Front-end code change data
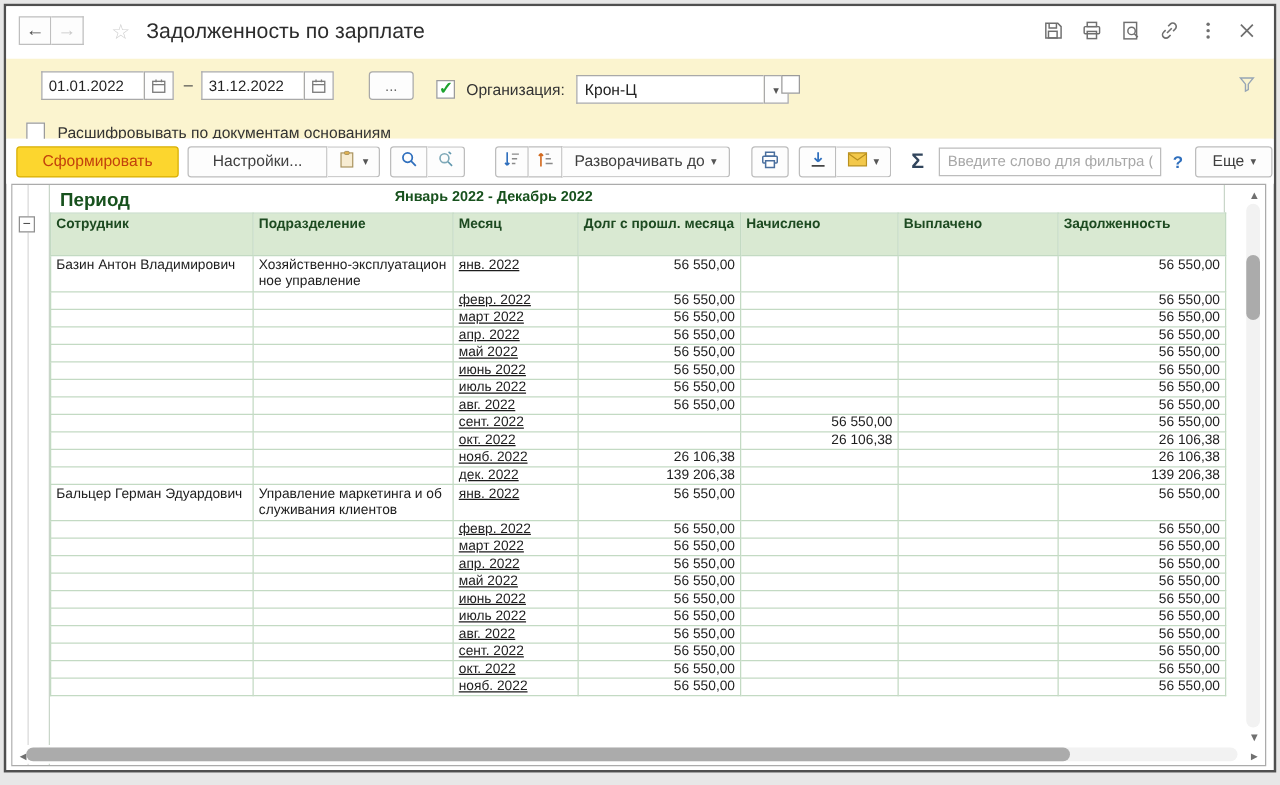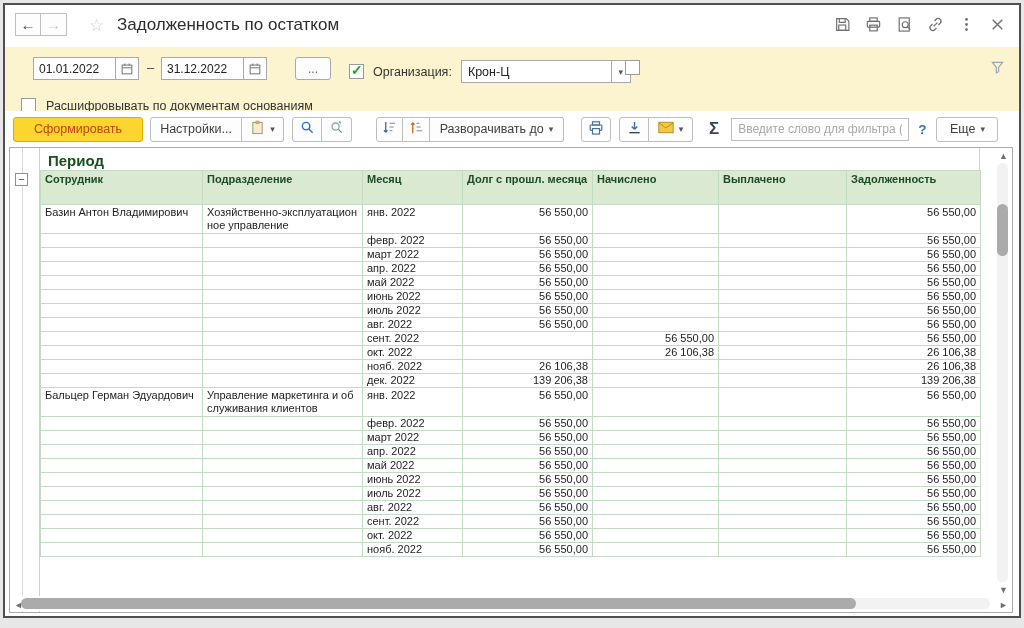--- a/index.html
+++ b/index.html
@@ -58,21 +58,21 @@
   .gutter-line{position:absolute;left:12px;top:0;bottom:0;width:1px;background:#d9d9d9;}
   .collapse-box{position:absolute;left:5px;top:25px;width:13px;height:13px;border:1px solid #8f8f8f;background:#fff;font-size:11px;line-height:11px;text-align:center;color:#444;cursor:pointer;z-index:2;}
   .period-row{position:absolute;left:30px;top:0;width:940px;height:22px;border-right:1px solid #c9d6c9;}
   .period-label{position:absolute;left:8px;top:4px;font-size:15px;font-weight:bold;color:#17511d;}
   .period-value{position:absolute;left:240px;top:4px;width:230px;text-align:center;font-size:11.5px;font-weight:bold;color:#17511d;}
   table.rep{position:absolute;left:30px;top:22px;border-collapse:collapse;table-layout:fixed;width:940px;font-size:11px;color:#1d1d1d;}
   table.rep td{border:1px solid #c3dac3;padding:0 4px;height:14px;line-height:13px;overflow:hidden;}
   table.rep thead td{background:#d9e9d2;color:#1d4a21;font-weight:bold;height:34px;vertical-align:top;padding-top:2px;white-space:normal;cursor:default;}
   td.c-emp,td.c-dept{vertical-align:top;white-space:normal;}
   td.c-dept{word-break:break-all;}
-  td.c-month{white-space:nowrap;}
+  td.c-month{white-space:nowrap;text-decoration:underline;}
   td.c-num{text-align:right;white-space:nowrap;}
   tr.group-start td{height:29px;vertical-align:top;padding-top:1px;}
 
   
   .vscroll{position:absolute;top:1px;right:1px;bottom:16px;width:16px;background:#fff;z-index:3;}
   .vscroll .track{position:absolute;left:2px;top:14px;bottom:14px;width:11px;background:#f2f2f2;border-radius:6px;}
   .vscroll .thumb{position:absolute;left:2px;top:55px;width:11px;height:52px;background:#ababab;border-radius:6px;cursor:pointer;}
   .sb-arrow{position:absolute;font-size:9px;color:#707070;cursor:pointer;}
   .hscroll{position:absolute;left:1px;right:18px;bottom:1px;height:15px;background:#fff;z-index:3;}
   .hscroll .track{position:absolute;left:16px;right:4px;top:2px;height:11px;background:#f2f2f2;border-radius:6px;}
@@ -86,21 +86,21 @@
   <div class="titlebar">
     <div class="nav-group">
       <div class="nav-btn">
           <span>←</span>
         </div>
       <div class="nav-btn disabled">
           <span>→</span>
         </div>
     </div>
     <div class="fav-star">☆</div>
-    <div class="page-title">Задолженность по остатком</div>
+    <div class="page-title">Задолженность по зарплате</div>
     <div class="win-icons">
       <div class="ic">
         <svg width="17" height="17" viewBox="0 0 16 16" fill="none" stroke="#6f6f6f" stroke-width="1.1">
             <path d="M2.5 2.5h9L14 5v8.5H2.5z"></path>
             <path d="M5 2.5v3.5h5.5V2.5"></path>
             <rect x="4.5" y="8.5" width="6.5" height="5"></rect>
           </svg>
       </div>
       <div class="ic">
         <svg width="17" height="17" viewBox="0 0 16 16" fill="none" stroke="#6f6f6f" stroke-width="1.1">
@@ -182,21 +182,21 @@
         <div class="checkbox"></div>
         <span class="fp-label">Расшифровывать по документам основаниям</span>
       </div>
     </div>
   </div>
 
   <div class="toolbar">
     <div class="btn btn-generate">Сформировать</div>
 
     <div class="btn-group" style="margin-left:7px;">
-      <div class="btn" style="width:92px;">Настройки...</div>
+      <div class="btn" style="width:112px;">Настройки...</div>
       <div class="btn" style="width:42px;">
         <span>
           <svg width="15" height="15" viewBox="0 0 16 16">
               <rect x="3" y="2.5" width="10" height="12" fill="#f7ecd2" stroke="#a8915c"></rect>
               <rect x="6" y="1.2" width="4" height="2.6" rx="0.8" fill="#e0b152" stroke="#a8915c" stroke-width="0.8"></rect>
             </svg>
         </span>
         <span class="caret">▾</span>
       </div>
     </div>
@@ -283,20 +283,21 @@
   </div>
 
   <div class="report">
     <div class="gutter">
       <div class="gutter-line"></div>
     </div>
     <div class="collapse-box">−</div>
 
     <div class="period-row">
       <span class="period-label">Период</span>
+      <span class="period-value">Январь 2022 - Декабрь 2022</span>
     </div>
 
     <table class="rep">
       <colgroup>
         <col style="width:162px">
           <col style="width:160px">
           <col style="width:100px">
         <col style="width:130px">
           <col style="width:126px">
           <col style="width:128px">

Problem statement
Please give the number of lines above that contain "span", without any other words.

Result
8